Riforma Giustizia: la protesta parte dalle toghe di Busto. Lettera all’Anm condivisa in tutta Italia

BUSTO ARSIZIO – Alta tensione sulla riforma dell’ordinamento giudiziario il cui testo, dopo la presentazione degli emendamenti, passerà al voto della Camera. Tensione che sta montando di giorno in giorno dando vita a quella che l’Associazione Nazionale Magistrati (ANM) ha definito “la nostra rivoluzione orizzontale“.

La rivoluzione dei singoli

Una rivoluzione che parte dai singoli e dai centri più piccoli (anche se non meno importanti) e che mira ad evitare “a una deriva verticistica“, spingendo le toghe “verso un efficientismo aziendalistico“. Questo due affermazioni sono contenute nella lettera aperta che le toghe di Busto Arsizio hanno rivolto all’Associazione Nazionale Magistrati per una magistratura unita e che, di ora in ora, tantissimi “centri giudiziari” viene ripresa e condivisa. Da Nola il primo rilancio.

I 6 punti di massima criticità

Sono sei i punti i della proposta legislativa che per i magistrati bustocchi presentano le massime criticità.

Il primo: il diritto di tribuna ai laici e il diritto di voto dell’avvocatura in sede di Consiglio Giudiziario sulla valutazione del magistrato. Il valutatore deve essere e apparire imparziale.

Secondo punto: l’erosione dell’autogoverno della Magistratura con l’introduzione di soggetti esterni, inquadrati in altri ordinamenti professionali (portatori di interessi di categoria) – e questo accadrebbe anche in seno al Csm.

Terzo punto: la gerarchizzazione del potere giudiziario con valutazione di un provvedimento da parametrarsi sulla sua tenuta. Eppure il procedimento penale e il processo civile sono strutturalmente soggetti ad alea, proprio perché non è possibile stabilire con certezza a priori il risultato. Ogni giudizio deve postulare una indispensabile e autonoma valutazione.
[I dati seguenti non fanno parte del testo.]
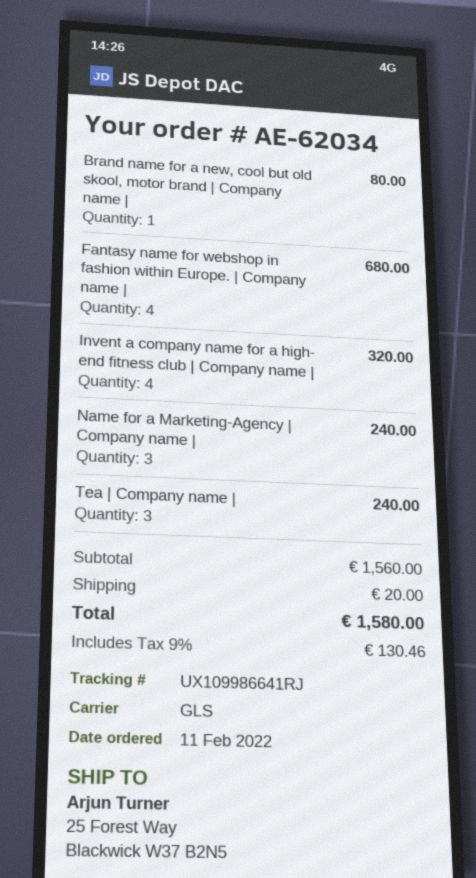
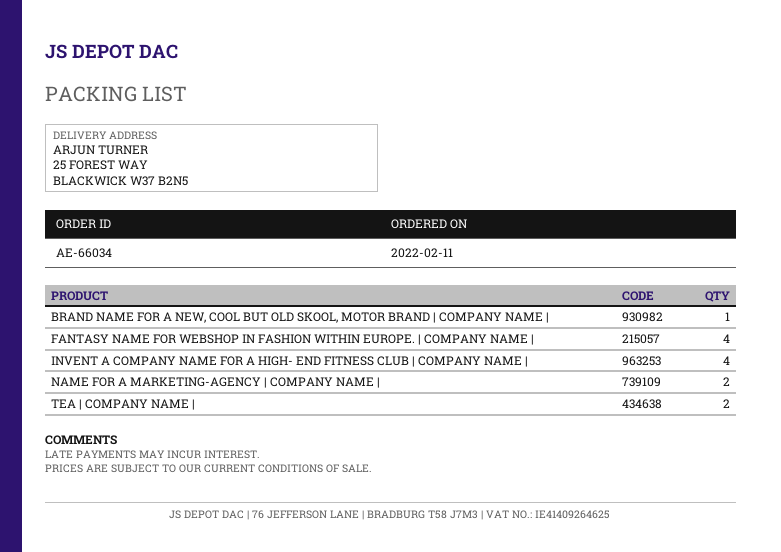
order number: AE-62034 -> AE-66034
Name for a Marketing-Agency | Company name |: 3 -> 2
Tea | Company name |: 3 -> 2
Quarto punto: pagelle sulla capacità organizzativa del magistrato. La riforma prevede che per ciascun magistrato sia espresso un giudizio (discreto, buono o ottimo) con riferimento alla sua capacità di organizzare il lavoro. La norma è stata concepita per la selezione dei direttivi e dei semi-direttivi, tuttavia non sono specificati i criteri di obiettivazione del giudizio.

Quinto punto: Obbligo di rispettare i programmi annuali di gestione dei procedimenti pendenti. Viene istituito un parametro aziendalistico di valutazione del lavoro del magistrato e del capo dell’ufficio basato sulla percentuale di smaltimento dei procedimenti (taylorismo giudiziario). In questo modo la riforma andrebbe a ‘scaricare’ sul magistrato le inefficienze strutturali. Infatti individua nella percentuale di smaltimento dei procedimenti il criterio di base per la valutazione del magistrato (e del capo dell’ufficio) senza tuttavia prevedere lo stanziamento di risorse da destinare all’ampliamento delle piante organiche e abrogando il riferimento relativo ai carichi di lavoro esigibili.

Sesto punto: la disciplina dei fuori ruolo. La nuova disciplina avrebbe l’effetto (piuttosto evidente) di escludere i magistrati dai ruoli tecnici ministeriali, che invece verrebbero ricoperti da altre categorie professionali. Questo comporterebbe un impoverimento del patrimonio conoscitivo di cui invece dovrebbe essere dotato l’esecutivo. In particolare, la questione diventa quindi di cruciale importanza per il Ministero della Giustizia. Magistratura e Ministero sarebbero destinati all’incomunicabilità e, in definitiva,
all’equivoco e alla contrapposizione

“Nessuna categoria professionale subisce passivamente una riforma così radicale senza una
interlocuzione e un attivo coinvolgimento; la Magistratura non è una semplice categoria
professionale, ma rappresenta un potere dello Stato. Il riformatore sta operando unilateralmente, con
interventi sistemici – a Costituzione invariata -, approfittando del nostro momento di debolezza,
dovuto soprattutto alle divisioni intestine. Su questi punti essenziali possiamo e dobbiamo ritrovare l’unità per esprimere insieme la nostra riprovazione“, si legge in chiusura della lettera che, come detto, nel giro di poche ore è stata condivisa dai centri giudiziari di tutta Italia da Nord a Sud. Dopo l’assemblea distrettuale Anm di Milano, tre giorni fa, oggi si riunisce Napoli e domani Roma. È la precondizione perché si possa chiedere l’assemblea generale, in via straordinaria, dell’Anm.